Instructions to follow.
What you return must match the listing below word for word.

START Supplied records

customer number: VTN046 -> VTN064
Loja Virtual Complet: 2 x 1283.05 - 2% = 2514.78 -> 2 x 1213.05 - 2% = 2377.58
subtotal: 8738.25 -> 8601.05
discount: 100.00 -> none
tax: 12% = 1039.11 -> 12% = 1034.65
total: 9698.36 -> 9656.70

END Supplied records

Task output.
customer number: VTN046 -> VTN064
Loja Virtual Complet: 2 x 1283.05 - 2% = 2514.78 -> 2 x 1213.05 - 2% = 2377.58
subtotal: 8738.25 -> 8601.05
discount: 100.00 -> none
tax: 12% = 1039.11 -> 12% = 1034.65
total: 9698.36 -> 9656.70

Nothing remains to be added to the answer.